= Charles Frost (military officer) =

Military figure during King William's War

Major Charles Frost (1631–1697) was an English-born military leader in Maine during King William's War.

==Biography==
Frost was born in Tiverton, Devon, England. He married Mary Bolles in 1660. They had a daughter, Sarah Frost, born in 1666.

Frost was stationed in Kittery, Maine (present-day Eliot, Maine). He was the highest-ranking military leader in Maine during King William's War until he was killed by Indians, along with a number of other local residents at Ambush Rock. He was reportedly killed for his role in Richard Waldron's subterfuge against several hundred Indians during King Philips War.

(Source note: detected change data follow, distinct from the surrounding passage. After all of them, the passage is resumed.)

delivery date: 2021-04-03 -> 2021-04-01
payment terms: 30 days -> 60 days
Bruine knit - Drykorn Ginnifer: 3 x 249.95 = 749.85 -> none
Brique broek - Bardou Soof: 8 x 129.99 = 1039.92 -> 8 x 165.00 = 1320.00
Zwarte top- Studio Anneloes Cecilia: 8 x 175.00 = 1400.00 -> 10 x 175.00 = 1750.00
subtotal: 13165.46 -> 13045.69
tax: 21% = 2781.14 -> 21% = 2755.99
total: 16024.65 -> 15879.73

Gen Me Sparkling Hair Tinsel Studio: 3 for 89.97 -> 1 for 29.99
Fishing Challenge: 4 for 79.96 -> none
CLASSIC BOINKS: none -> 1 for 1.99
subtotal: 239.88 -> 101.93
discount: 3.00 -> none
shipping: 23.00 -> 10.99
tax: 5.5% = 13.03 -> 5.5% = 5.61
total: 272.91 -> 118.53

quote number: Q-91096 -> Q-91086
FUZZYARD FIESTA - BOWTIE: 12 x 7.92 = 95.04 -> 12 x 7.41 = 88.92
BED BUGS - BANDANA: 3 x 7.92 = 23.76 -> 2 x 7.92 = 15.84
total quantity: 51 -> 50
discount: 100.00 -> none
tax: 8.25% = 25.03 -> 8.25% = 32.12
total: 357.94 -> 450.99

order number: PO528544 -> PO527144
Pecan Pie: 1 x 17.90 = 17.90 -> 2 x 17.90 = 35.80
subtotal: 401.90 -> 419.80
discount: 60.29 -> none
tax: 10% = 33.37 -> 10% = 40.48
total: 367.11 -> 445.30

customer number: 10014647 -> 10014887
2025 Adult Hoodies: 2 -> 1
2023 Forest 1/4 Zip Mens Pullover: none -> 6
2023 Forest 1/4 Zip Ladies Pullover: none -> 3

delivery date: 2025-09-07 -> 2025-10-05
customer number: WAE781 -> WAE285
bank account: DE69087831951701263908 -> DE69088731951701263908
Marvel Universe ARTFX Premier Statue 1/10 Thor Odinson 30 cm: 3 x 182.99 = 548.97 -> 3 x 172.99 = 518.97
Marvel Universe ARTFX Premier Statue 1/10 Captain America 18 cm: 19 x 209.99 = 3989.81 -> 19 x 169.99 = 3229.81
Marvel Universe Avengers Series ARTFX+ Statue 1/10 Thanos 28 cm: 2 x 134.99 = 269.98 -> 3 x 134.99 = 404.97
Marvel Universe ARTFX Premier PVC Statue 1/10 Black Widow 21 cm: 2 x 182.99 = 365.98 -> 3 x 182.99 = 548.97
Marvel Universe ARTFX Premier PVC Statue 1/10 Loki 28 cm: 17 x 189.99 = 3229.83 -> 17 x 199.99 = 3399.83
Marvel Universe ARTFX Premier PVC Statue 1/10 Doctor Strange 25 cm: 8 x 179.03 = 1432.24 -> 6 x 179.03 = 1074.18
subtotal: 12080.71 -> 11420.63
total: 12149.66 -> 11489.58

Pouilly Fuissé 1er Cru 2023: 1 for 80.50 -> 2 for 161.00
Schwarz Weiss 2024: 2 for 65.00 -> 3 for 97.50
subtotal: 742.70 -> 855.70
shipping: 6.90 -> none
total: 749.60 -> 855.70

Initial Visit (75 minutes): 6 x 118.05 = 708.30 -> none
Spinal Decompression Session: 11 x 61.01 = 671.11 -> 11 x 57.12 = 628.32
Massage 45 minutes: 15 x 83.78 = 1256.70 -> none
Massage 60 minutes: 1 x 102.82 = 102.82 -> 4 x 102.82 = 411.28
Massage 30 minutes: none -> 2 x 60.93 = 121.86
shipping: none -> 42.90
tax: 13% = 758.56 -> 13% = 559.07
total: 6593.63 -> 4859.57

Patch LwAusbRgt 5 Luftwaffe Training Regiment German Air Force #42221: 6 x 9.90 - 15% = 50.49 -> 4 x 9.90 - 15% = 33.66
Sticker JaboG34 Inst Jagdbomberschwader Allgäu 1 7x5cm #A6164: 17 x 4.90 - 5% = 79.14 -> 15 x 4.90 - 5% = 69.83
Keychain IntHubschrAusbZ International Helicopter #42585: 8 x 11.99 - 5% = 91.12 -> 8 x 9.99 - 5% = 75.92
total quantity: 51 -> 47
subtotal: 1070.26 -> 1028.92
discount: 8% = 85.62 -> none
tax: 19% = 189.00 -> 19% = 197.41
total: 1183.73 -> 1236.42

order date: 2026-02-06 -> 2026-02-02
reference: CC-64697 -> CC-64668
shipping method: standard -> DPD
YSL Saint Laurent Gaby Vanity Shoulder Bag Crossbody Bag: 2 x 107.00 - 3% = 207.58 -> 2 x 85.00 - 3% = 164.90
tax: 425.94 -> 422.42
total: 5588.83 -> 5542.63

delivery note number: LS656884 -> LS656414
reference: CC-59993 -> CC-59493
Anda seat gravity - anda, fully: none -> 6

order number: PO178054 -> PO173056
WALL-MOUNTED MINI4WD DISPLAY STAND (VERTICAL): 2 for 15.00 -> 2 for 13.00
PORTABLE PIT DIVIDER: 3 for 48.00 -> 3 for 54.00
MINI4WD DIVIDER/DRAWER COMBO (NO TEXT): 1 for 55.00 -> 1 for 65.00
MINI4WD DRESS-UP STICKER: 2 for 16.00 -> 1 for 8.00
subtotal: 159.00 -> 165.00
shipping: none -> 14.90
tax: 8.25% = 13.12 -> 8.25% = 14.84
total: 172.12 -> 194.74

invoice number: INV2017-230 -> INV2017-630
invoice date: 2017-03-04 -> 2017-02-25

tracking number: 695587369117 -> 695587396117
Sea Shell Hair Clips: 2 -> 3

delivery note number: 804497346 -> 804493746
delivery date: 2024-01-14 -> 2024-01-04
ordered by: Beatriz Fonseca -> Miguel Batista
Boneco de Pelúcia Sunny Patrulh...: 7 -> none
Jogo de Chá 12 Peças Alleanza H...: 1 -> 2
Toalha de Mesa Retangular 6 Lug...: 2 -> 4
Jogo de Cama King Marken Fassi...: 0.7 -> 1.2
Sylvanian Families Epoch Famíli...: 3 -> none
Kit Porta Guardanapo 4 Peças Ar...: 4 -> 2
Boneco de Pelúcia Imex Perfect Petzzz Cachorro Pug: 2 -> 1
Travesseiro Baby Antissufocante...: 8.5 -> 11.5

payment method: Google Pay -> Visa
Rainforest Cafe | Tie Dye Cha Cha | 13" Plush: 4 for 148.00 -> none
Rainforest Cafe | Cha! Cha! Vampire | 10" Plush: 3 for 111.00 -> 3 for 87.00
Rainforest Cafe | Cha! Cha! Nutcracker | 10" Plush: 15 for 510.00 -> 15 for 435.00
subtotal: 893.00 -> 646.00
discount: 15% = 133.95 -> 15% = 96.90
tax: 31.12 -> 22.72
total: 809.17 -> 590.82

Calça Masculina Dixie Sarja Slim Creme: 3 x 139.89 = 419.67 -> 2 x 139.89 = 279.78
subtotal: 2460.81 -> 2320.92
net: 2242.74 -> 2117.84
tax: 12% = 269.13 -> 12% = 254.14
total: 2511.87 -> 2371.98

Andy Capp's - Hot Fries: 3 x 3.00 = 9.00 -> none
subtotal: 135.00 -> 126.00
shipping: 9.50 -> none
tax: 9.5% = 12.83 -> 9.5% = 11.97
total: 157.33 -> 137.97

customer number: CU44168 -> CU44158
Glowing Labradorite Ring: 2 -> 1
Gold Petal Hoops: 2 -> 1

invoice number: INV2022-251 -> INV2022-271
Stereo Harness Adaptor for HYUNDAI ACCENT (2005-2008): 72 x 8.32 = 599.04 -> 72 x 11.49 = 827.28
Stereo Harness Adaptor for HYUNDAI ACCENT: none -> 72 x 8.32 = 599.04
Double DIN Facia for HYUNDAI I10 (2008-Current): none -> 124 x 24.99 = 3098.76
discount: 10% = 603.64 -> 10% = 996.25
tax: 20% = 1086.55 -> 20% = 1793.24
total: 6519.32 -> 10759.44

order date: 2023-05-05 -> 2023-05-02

Aggrieved natives never forgot. According to Everett Stackpole's "Old Kittery and Her Families":

The night after Frost's burial the Indians opened his grave, took out the body, carried it to the top of Frost's hill and suspended it upon a stake. His resting place was marked some years later with a flat stone, on which is a rudely chiseled inscription, "Here lyeth intrrd ye body of Mj. Charles Frost ager 65 years Decd July ye 4th 1697." The spot where he was slain is near a large boulder, on which is a suitable inscription. It is known as Ambush Rock.

On 4 July 1897, the newly formed Eliot Historical Society held a commemoration ceremony as their first public event, marking the 200th anniversary of the natives' killing of Frost.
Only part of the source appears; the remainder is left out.